The teenager in question, Brendan Norris, left, was a keen junior footballer in Canada – where he grew up with his British father and Canadian mother – for clubs including Kingston FC in the Canadian Soccer League. But the family moved to the UK in February this year when his father, Mike, returned home for work.
Brendan was offered a place on a BTEC in Sport at Sparsholt College in Wiltshire. To accept, he must first register as a footballer with the college, which has a football affiliation with Premier League side Southampton.
Although Brendan has a British passport courtesy of his father, because he played official junior football in Canada he must go through FIFA’s Transfer Matching System, which governs players moving from one country to another before he can play any football in the UK.
As he is only 17, Brendan also needs an International Transfer Certificate (ITC) used to govern moves for players under 18.
The Canadian Soccer Association approved a request from the Norris family almost immediately, only for FIFA to step in and block the transfer before the English Football Association could complete the move.
Two requests for an ITC from the Norris family have been heard by FIFA, the last in mid-August when a one-man FIFA panel in Singapore blocked a request. A PDF of that one-man decision is here.
FIFA’s rules governing the movement of junior players were drafted to prevent trafficking of players from Third World countries. But the decision to bar Brendan Norris means that a 17-year-old British national is unable to play football in the country that is now his legal home even though he moved to the UK to stay with his family.
His father Mike Norris said: “In my opinion FIFA have put themselves in the position of police, judge, and executioner while usurping my parental rights with no justification. They’re playing God.
“The first request [for an ITC] was made on football grounds, the second was on legal grounds but both have been rejected and we suspect the second one is again on football grounds. They do not appear to have taken the legal arguments seriously.
“Our biggest concern about this decision is that it fails to recognise the interests of Brendan with respect to his schooling.
“Whether FIFA like it or not, the football program compliments the academic curriculum and without it the educational value would be significantly diminished. Also, the FIFA rules were meant to prevent big clubs bringing minors in from developing countries and then putting them on the street when they failed to make it with no support or education.
“Being from Canada, he is clearly not coming from a developing nation. He has and will continue to receive the full support of his family.”
In response, FIFA cited the sections of the rules that deal with player trafficking, saying: “The decision has been taken by a member of the competent body of FIFA in accordance with art. 19 par. 1 and 2 in conjunction with art. 19 par. 4 of the Regulations on the Status and Transfer of Players. The grounds of the decision will be notified to the parties concerned if they request so in time. Please understand that, for this reason, we cannot comment any further, in particular not on the substance of the decision.”
The Norris family have requested these grounds and also asked the FA to intervene on Brendan’s behalf.
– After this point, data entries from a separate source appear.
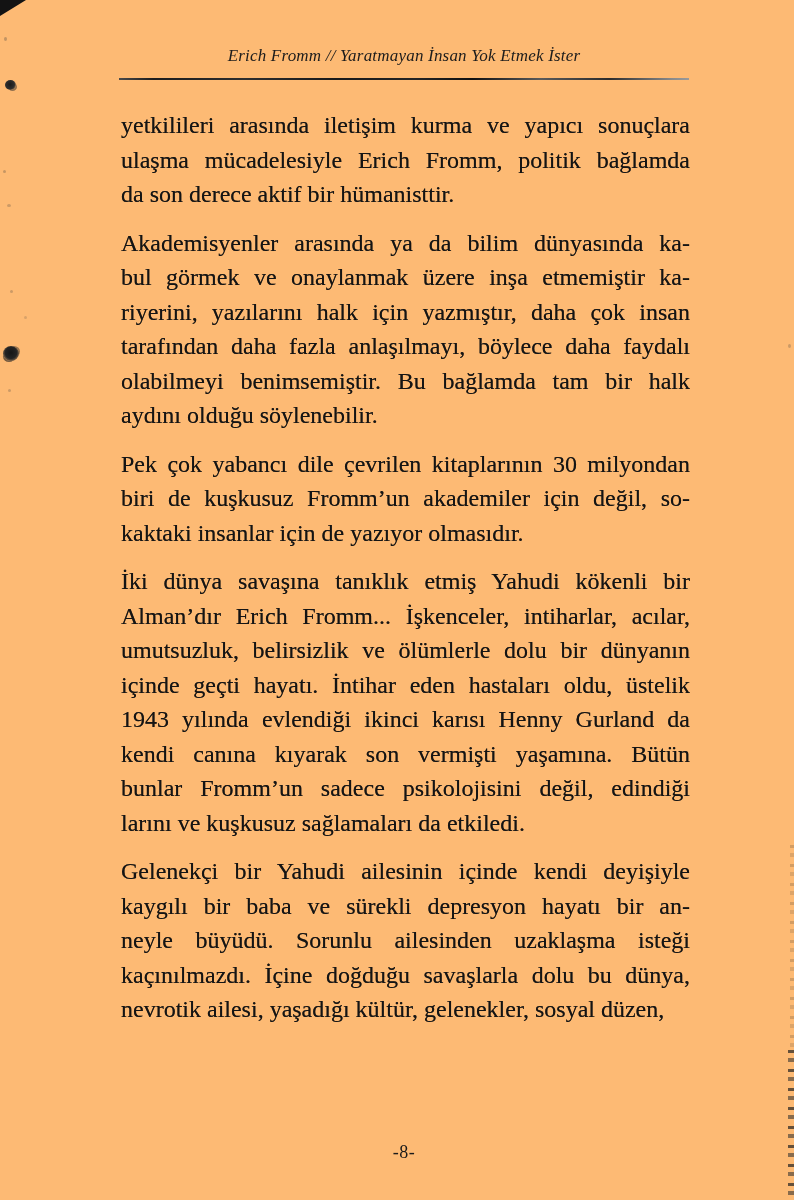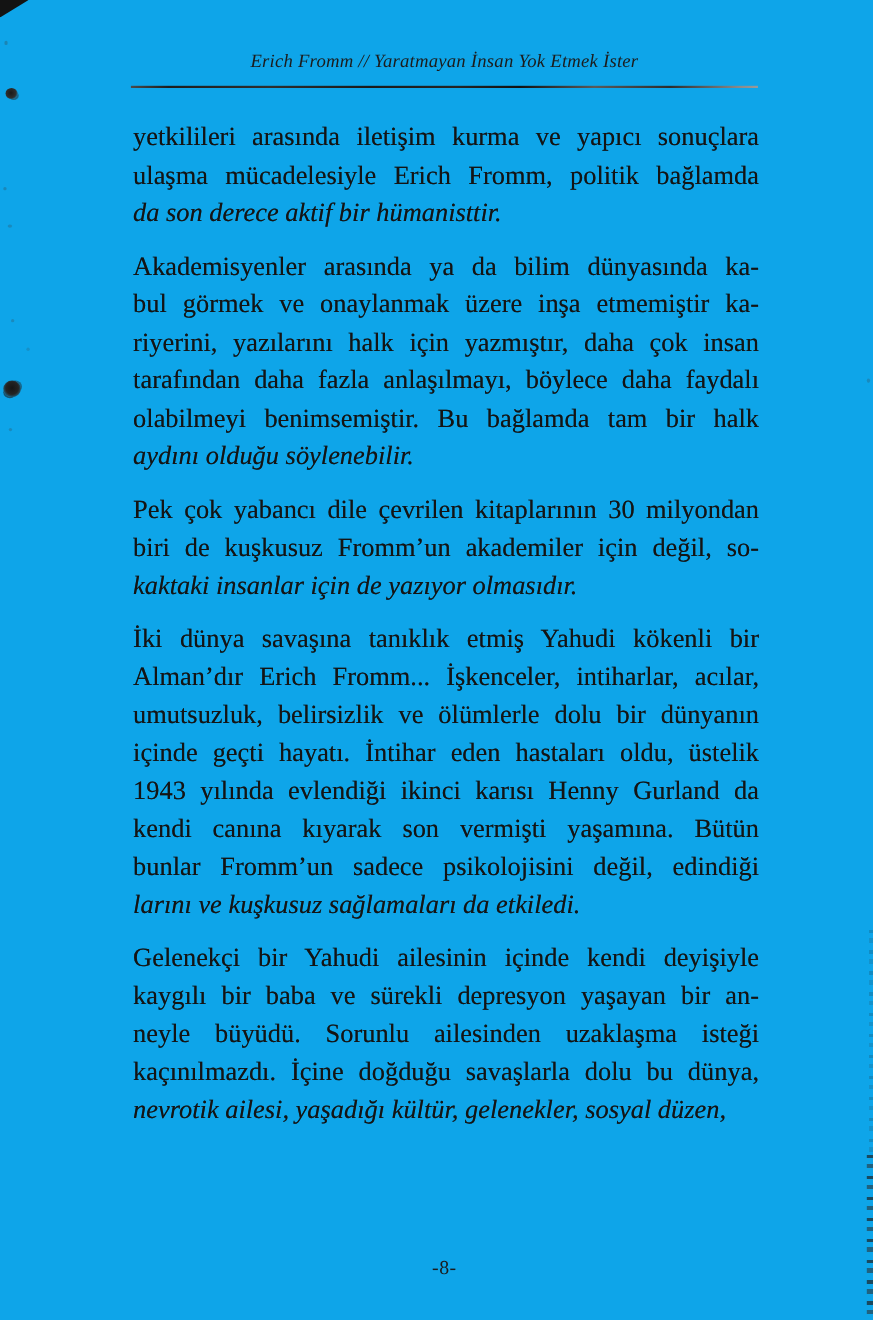--- a/index.html
+++ b/index.html
@@ -12,7 +12,7 @@
   }
   .page {
     position: absolute; inset: 0;
-    background: #0ea5e9;
+    background: #fdba74;
     color: #161616;
   }
   .running-header {

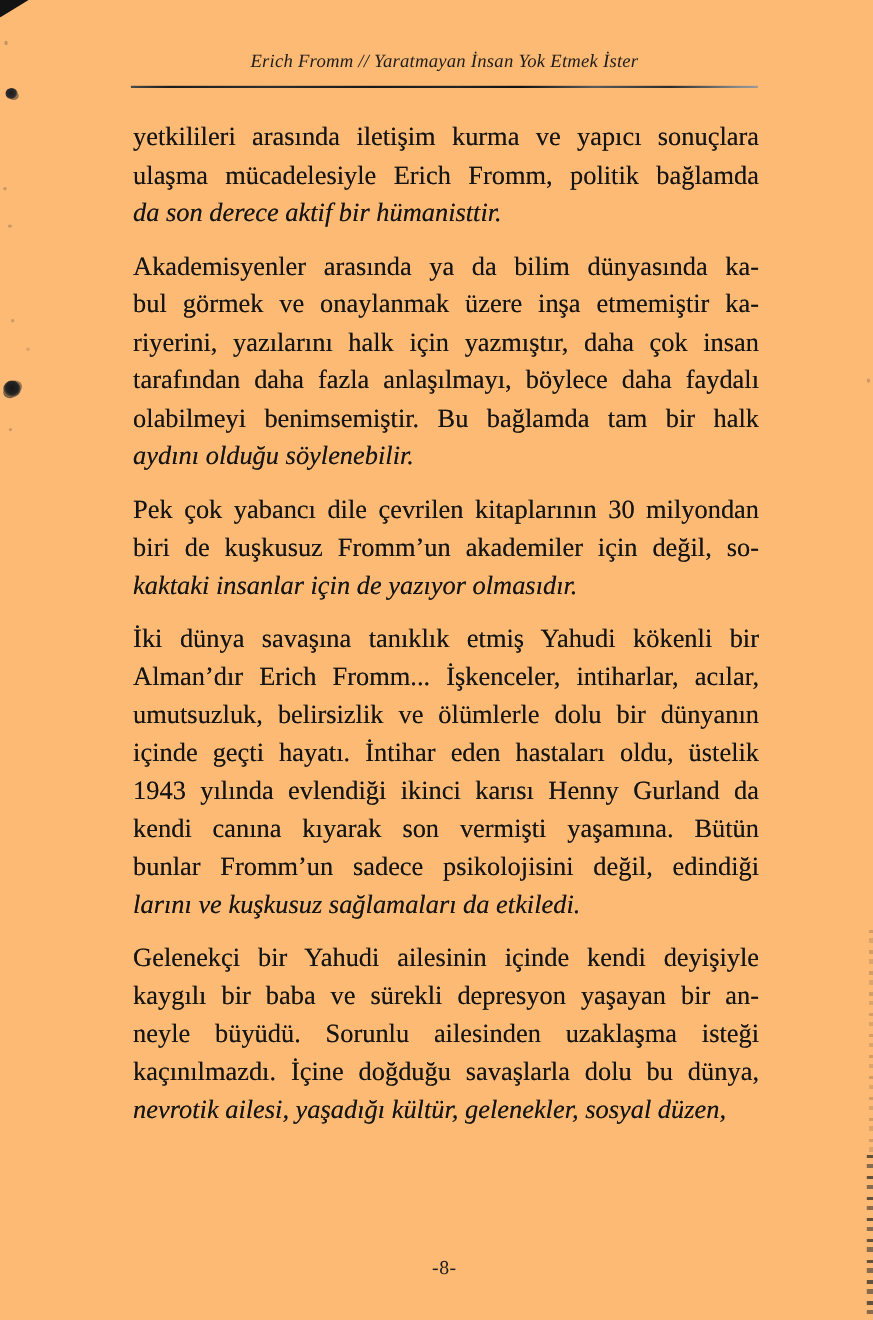--- a/index.html
+++ b/index.html
@@ -52,7 +52,6 @@
   .line.para-end {
     text-align: center;
     text-align-last: left;
-    font-style: italic;
   }
   .page-number {
     position: absolute;

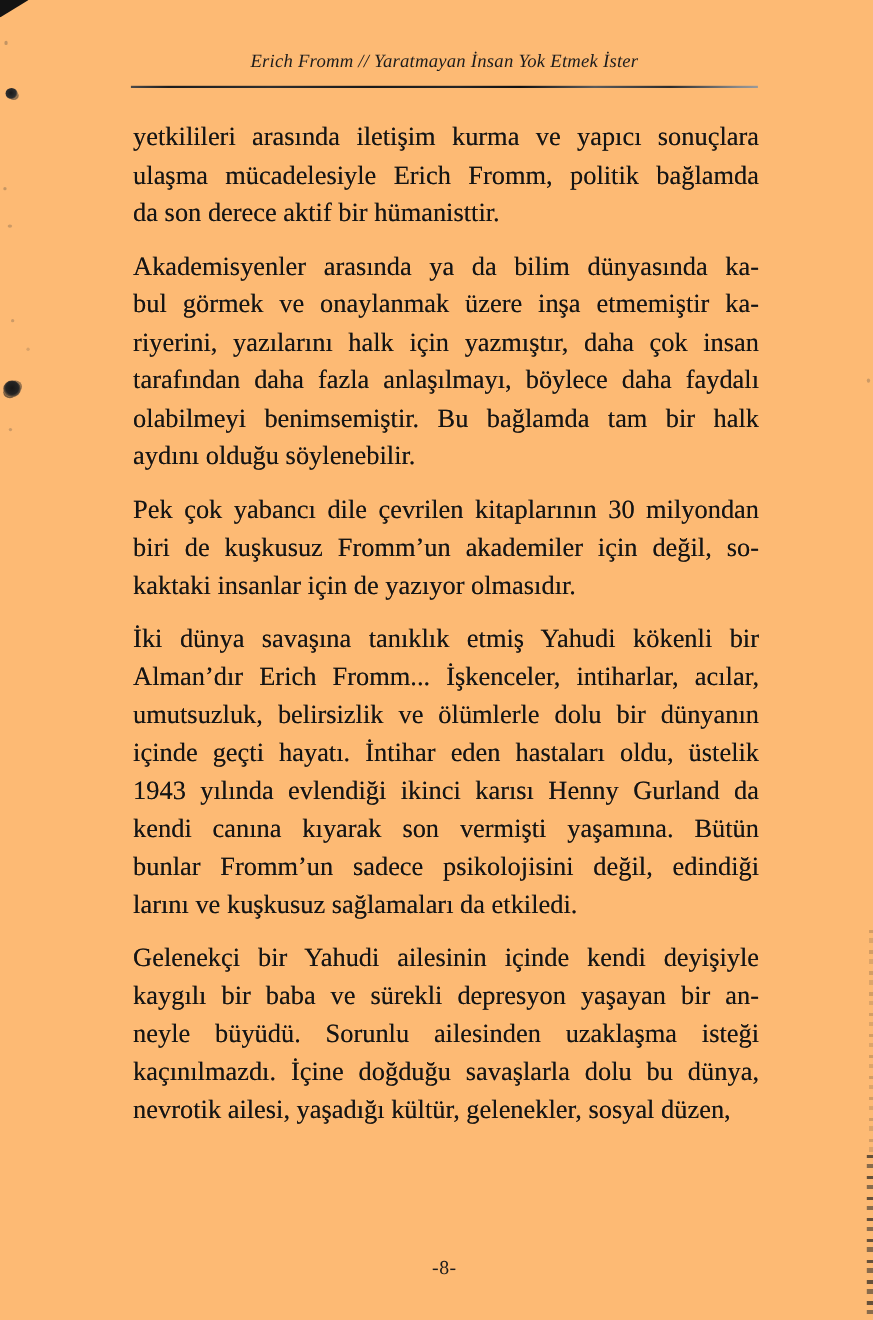--- a/index.html
+++ b/index.html
@@ -138,7 +138,7 @@
       </div>
       <div class="para">
         <div class="line">Gelenekçi bir Yahudi ailesinin içinde kendi deyişiyle</div>
-        <div class="line">kaygılı bir baba ve sürekli depresyon yaşayan bir an-</div>
+        <div class="line">kaygılı bir baba ve sürekli depresyon hayatı bir an-</div>
         <div class="line">neyle büyüdü. Sorunlu ailesinden uzaklaşma isteği</div>
         <div class="line">kaçınılmazdı. İçine doğduğu savaşlarla dolu bu dünya,</div>
         <div class="line para-end">nevrotik ailesi, yaşadığı kültür, gelenekler, sosyal düzen,</div>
The FA has twice supported the family’s applications for an ITC but a spokesman told Sportingintelligence: “It’s a decision FIFA, not The FA, have taken. Those are the rules and FIFA have come back with that and there’s not much more we can do.”
Mike Norris added: “In my opinion the FA and especially FIFA seem to believe they are above the laws that we all have to abide by. Our next approach will be to ask the FA to grant provisional registration to Brendan whilst we go through an appeal process.
“Based on their behaviour so far I don’t expect them to be willing to support this but I would love to be wrong.”
The Norris family have also appealed to their local Member of Parliament Richard Benyon for help and to sports minister Hugh Robertson, whose Department for Culture, Media and Sport has approached the FA for clarification.
Both Richard Benyon and the DCMS have been in touch with the Norris family. However, FIFA has suspended more than a dozen national associations in the last few years for various forms of political interference and the Norris family are not hopeful of politicians bringing about any change.
The DCMS said: “We understand the FA has made representations to FIFA on this case and support them in that. While we completely understand the need for FIFA to have strict rules in place to protect minors from trafficking, it does seem odd that a young footballer who has a British passport and British parentage is being blocked from playing University level football in this country.”
Increasingly frustrated, the Norris family are working with lawyers and hope the FA can help support an approach the Court of Arbitration for Sport to unlock a case that illustrates the seemingly unchallenged power that sporting bodies now have over both amateur players and the aspirations of the young.